*** Begin section ***

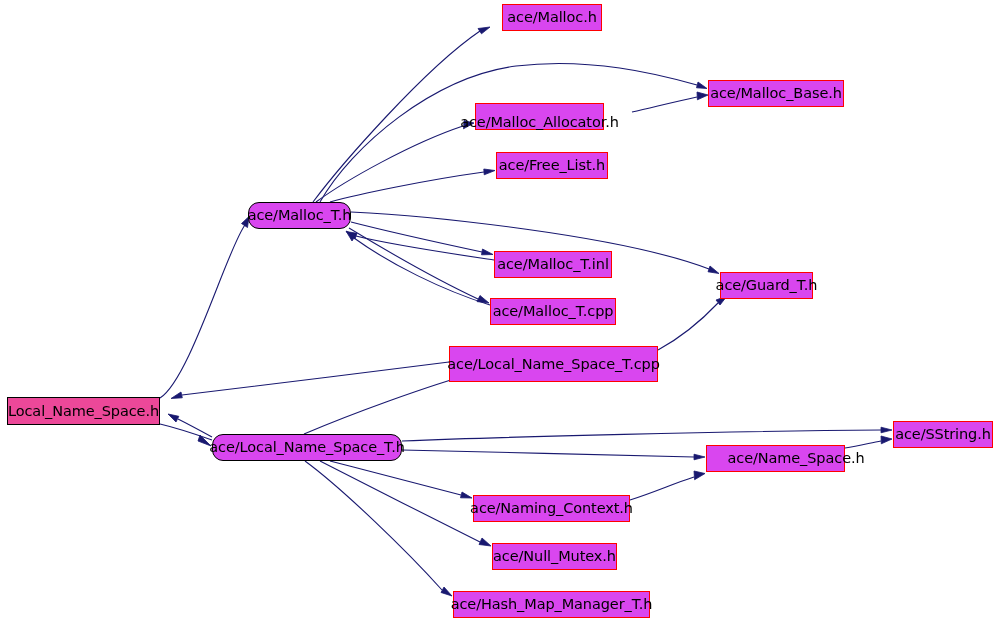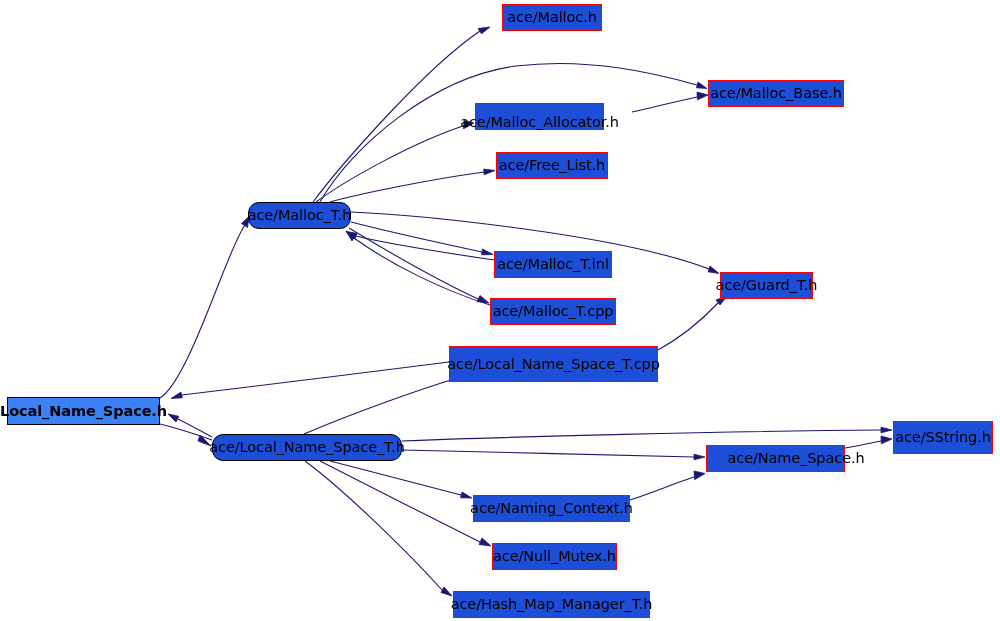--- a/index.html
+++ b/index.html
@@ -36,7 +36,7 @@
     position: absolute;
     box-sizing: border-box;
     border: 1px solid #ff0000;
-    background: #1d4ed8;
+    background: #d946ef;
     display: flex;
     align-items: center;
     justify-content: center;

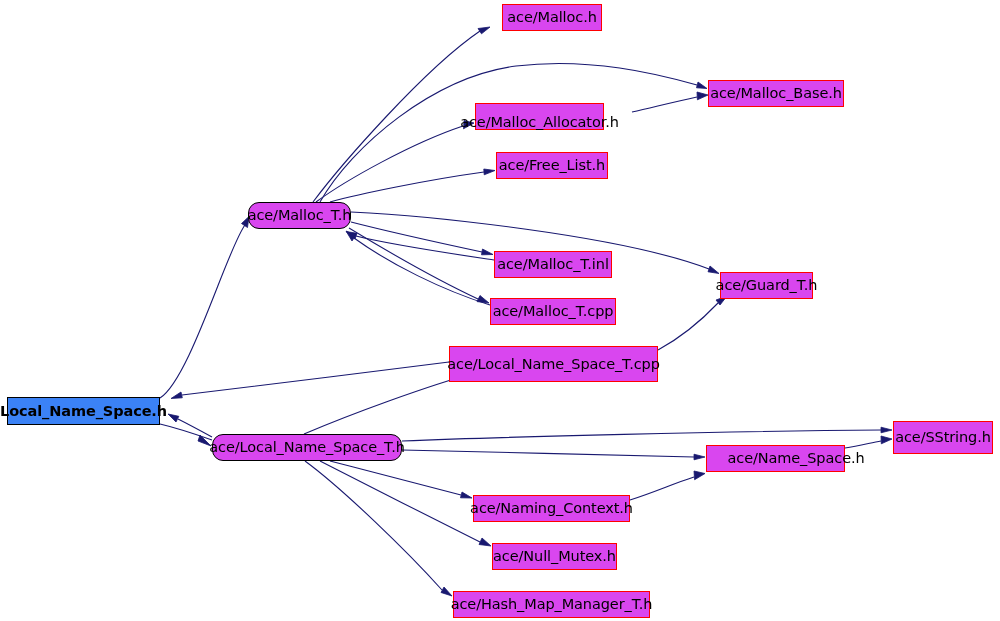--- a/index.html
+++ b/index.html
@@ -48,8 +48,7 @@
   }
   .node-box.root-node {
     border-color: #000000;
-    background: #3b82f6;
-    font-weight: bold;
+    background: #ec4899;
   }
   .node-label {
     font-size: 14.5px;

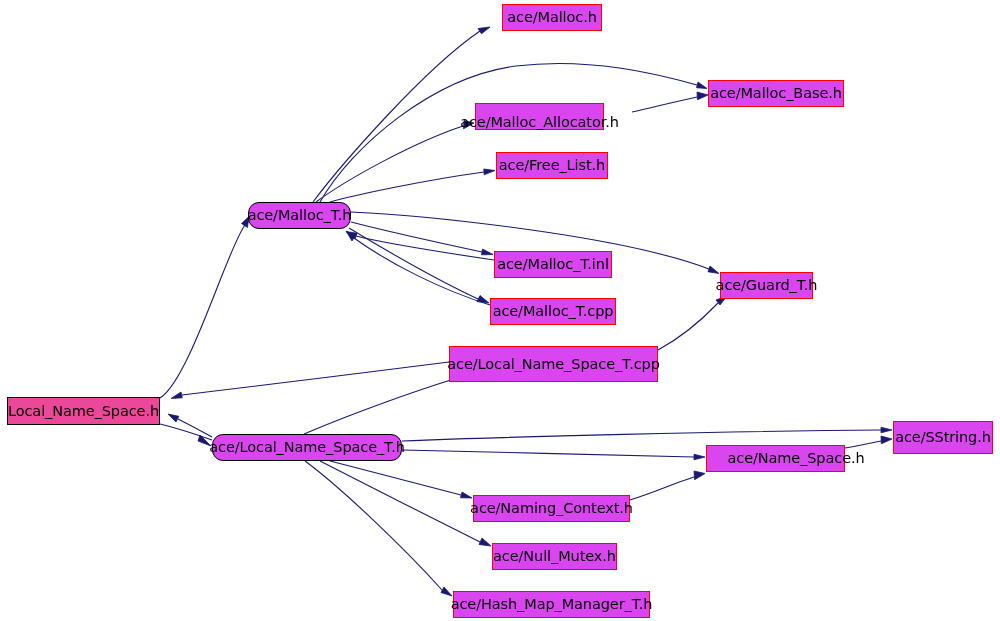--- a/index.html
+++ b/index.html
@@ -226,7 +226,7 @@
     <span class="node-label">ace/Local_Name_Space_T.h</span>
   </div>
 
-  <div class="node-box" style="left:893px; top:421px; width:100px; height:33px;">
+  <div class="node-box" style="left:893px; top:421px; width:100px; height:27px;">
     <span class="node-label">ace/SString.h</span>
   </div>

*** End section ***
*** Begin section ***

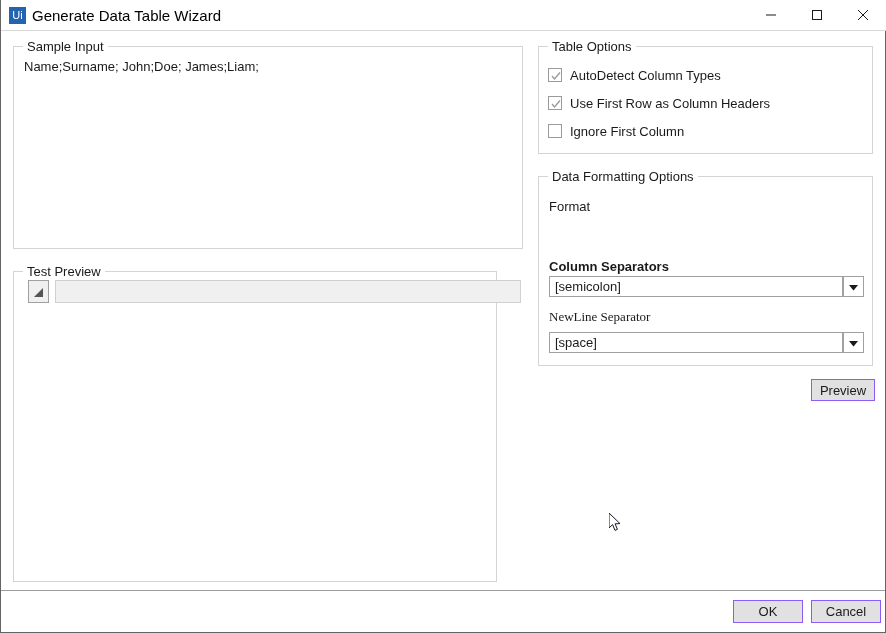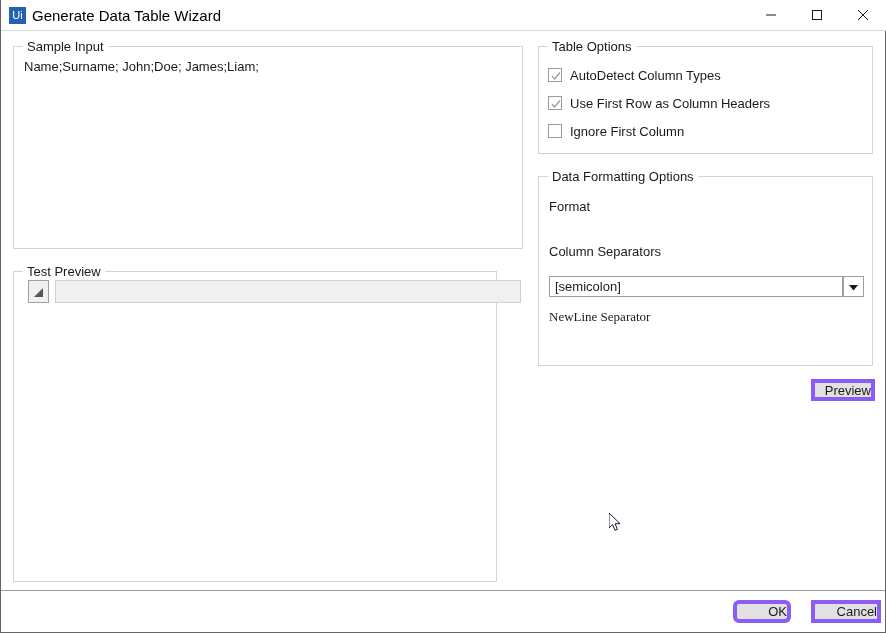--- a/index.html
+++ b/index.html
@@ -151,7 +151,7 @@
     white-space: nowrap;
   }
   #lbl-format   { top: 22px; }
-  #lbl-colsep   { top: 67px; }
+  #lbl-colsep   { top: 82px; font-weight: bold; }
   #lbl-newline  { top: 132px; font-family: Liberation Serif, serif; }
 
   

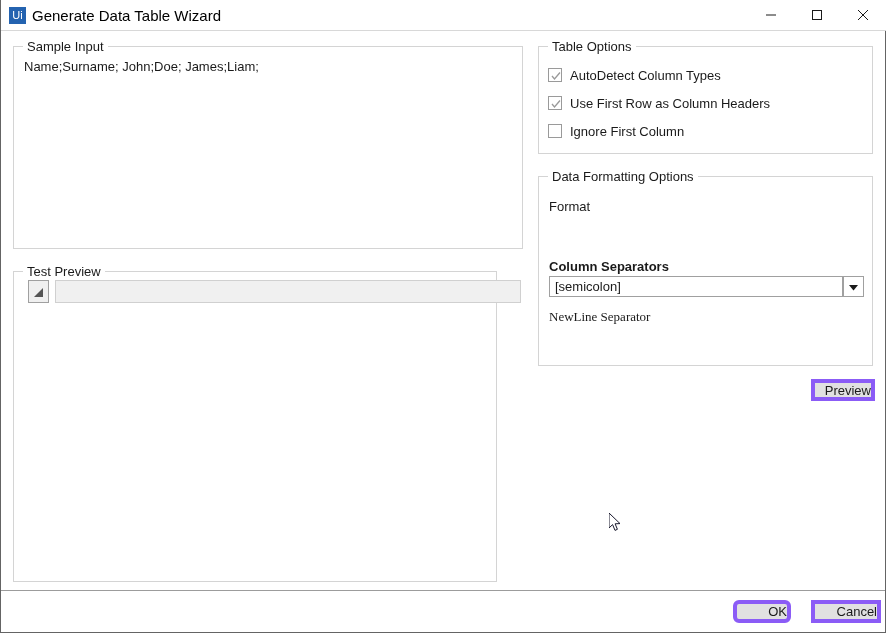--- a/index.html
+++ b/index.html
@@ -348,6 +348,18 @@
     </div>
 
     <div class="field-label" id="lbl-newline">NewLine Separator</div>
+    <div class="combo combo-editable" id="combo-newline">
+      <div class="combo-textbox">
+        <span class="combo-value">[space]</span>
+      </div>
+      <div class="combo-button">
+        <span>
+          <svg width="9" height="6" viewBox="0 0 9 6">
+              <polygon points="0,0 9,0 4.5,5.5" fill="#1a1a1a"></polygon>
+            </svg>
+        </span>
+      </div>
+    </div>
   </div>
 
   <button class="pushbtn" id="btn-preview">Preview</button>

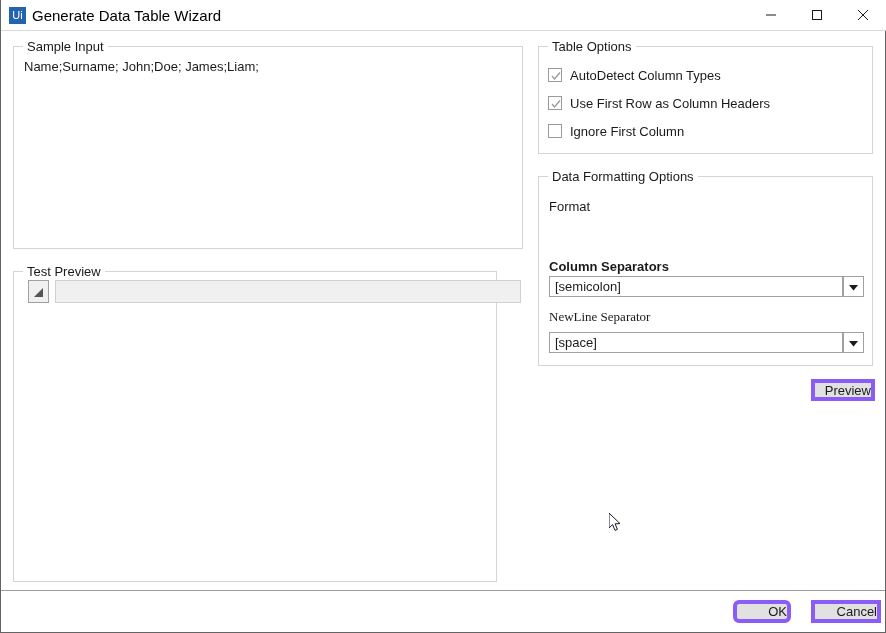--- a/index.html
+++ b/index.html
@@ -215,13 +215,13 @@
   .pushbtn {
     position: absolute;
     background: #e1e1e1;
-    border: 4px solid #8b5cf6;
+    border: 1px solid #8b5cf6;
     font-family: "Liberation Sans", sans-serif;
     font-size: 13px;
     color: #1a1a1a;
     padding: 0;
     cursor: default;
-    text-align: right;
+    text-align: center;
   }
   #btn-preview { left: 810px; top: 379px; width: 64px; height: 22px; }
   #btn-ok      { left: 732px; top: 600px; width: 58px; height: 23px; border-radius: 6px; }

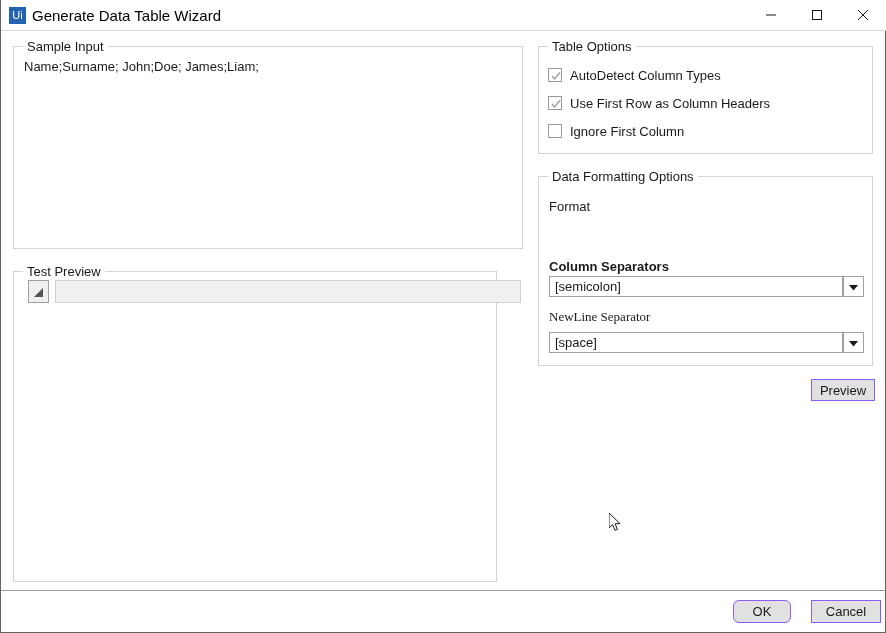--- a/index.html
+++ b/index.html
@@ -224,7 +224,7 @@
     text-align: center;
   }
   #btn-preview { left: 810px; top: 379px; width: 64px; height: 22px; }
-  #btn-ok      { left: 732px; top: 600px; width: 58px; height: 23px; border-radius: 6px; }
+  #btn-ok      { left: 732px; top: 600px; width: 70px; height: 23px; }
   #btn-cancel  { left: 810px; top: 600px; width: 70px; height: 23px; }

*** End section ***
*** Begin section ***

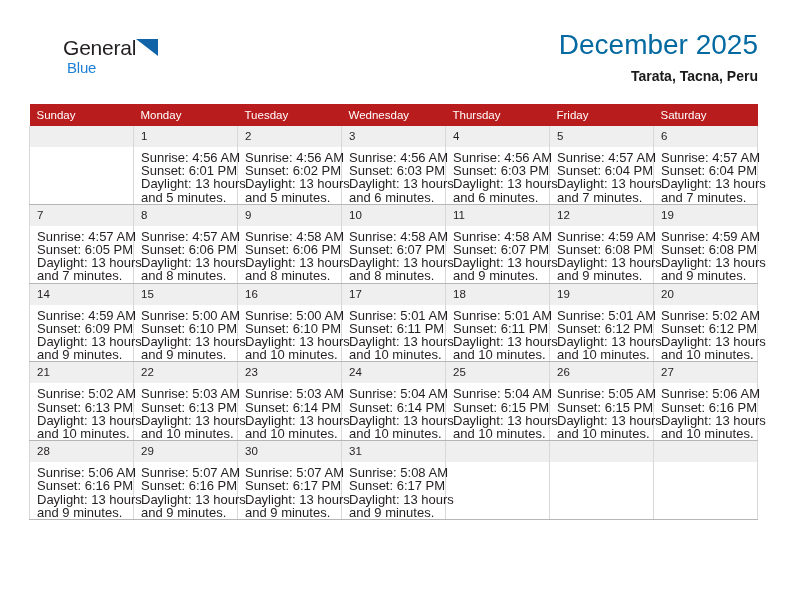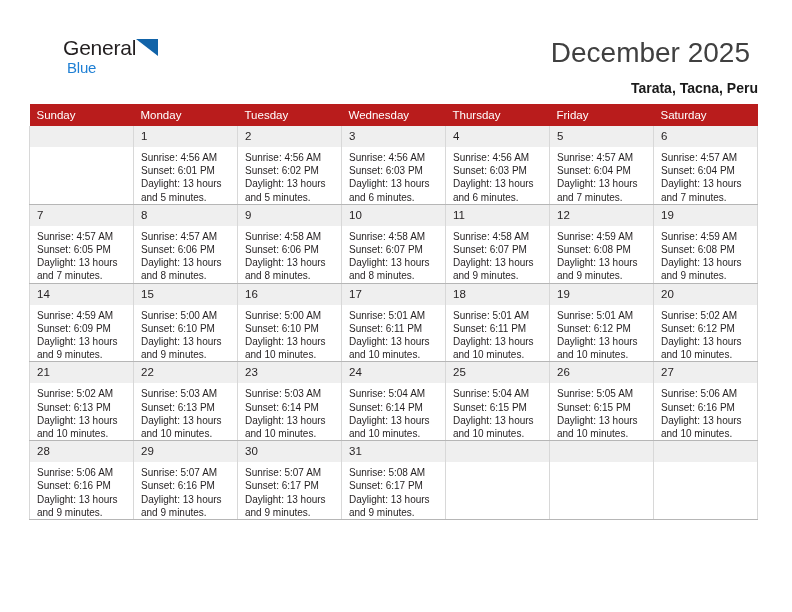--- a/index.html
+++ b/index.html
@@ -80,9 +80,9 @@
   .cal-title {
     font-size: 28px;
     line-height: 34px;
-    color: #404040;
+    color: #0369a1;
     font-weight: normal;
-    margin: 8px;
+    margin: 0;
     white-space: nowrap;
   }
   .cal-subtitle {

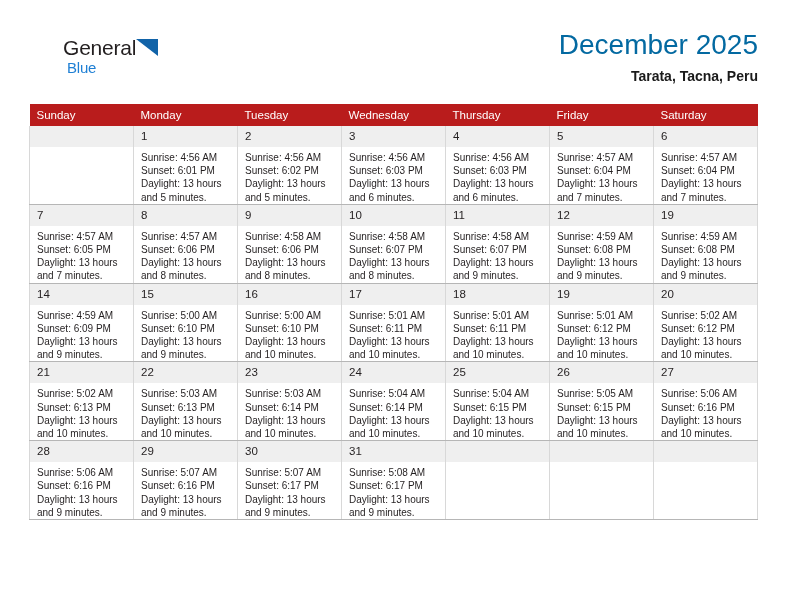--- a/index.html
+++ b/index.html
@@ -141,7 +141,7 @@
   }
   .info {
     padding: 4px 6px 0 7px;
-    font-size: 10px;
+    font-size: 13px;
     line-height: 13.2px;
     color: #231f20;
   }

*** End section ***

Exercise
Working from the entries above, please transcribe only the lines from the line with "background: #e1e1e1;" through the line with "810px; top: 600px;", exactly, with both end lines and without pictures.

Written response
     background: #e1e1e1;
-    border: 4px solid #8b5cf6;
+    border: 1px solid #8b5cf6;
     font-family: "Liberation Sans", sans-serif;
     font-size: 13px;
     color: #1a1a1a;
     padding: 0;
     cursor: default;
-    text-align: right;
+    text-align: center;
   }
   #btn-preview { left: 810px; top: 379px; width: 64px; height: 22px; }
   #btn-ok      { left: 732px; top: 600px; width: 58px; height: 23px; border-radius: 6px; }

--- a/index.html
+++ b/index.html
@@ -224,7 +224,7 @@
     text-align: center;
   }
   #btn-preview { left: 810px; top: 379px; width: 64px; height: 22px; }
-  #btn-ok      { left: 732px; top: 600px; width: 58px; height: 23px; border-radius: 6px; }
+  #btn-ok      { left: 732px; top: 600px; width: 70px; height: 23px; }
   #btn-cancel  { left: 810px; top: 600px; width: 70px; height: 23px; }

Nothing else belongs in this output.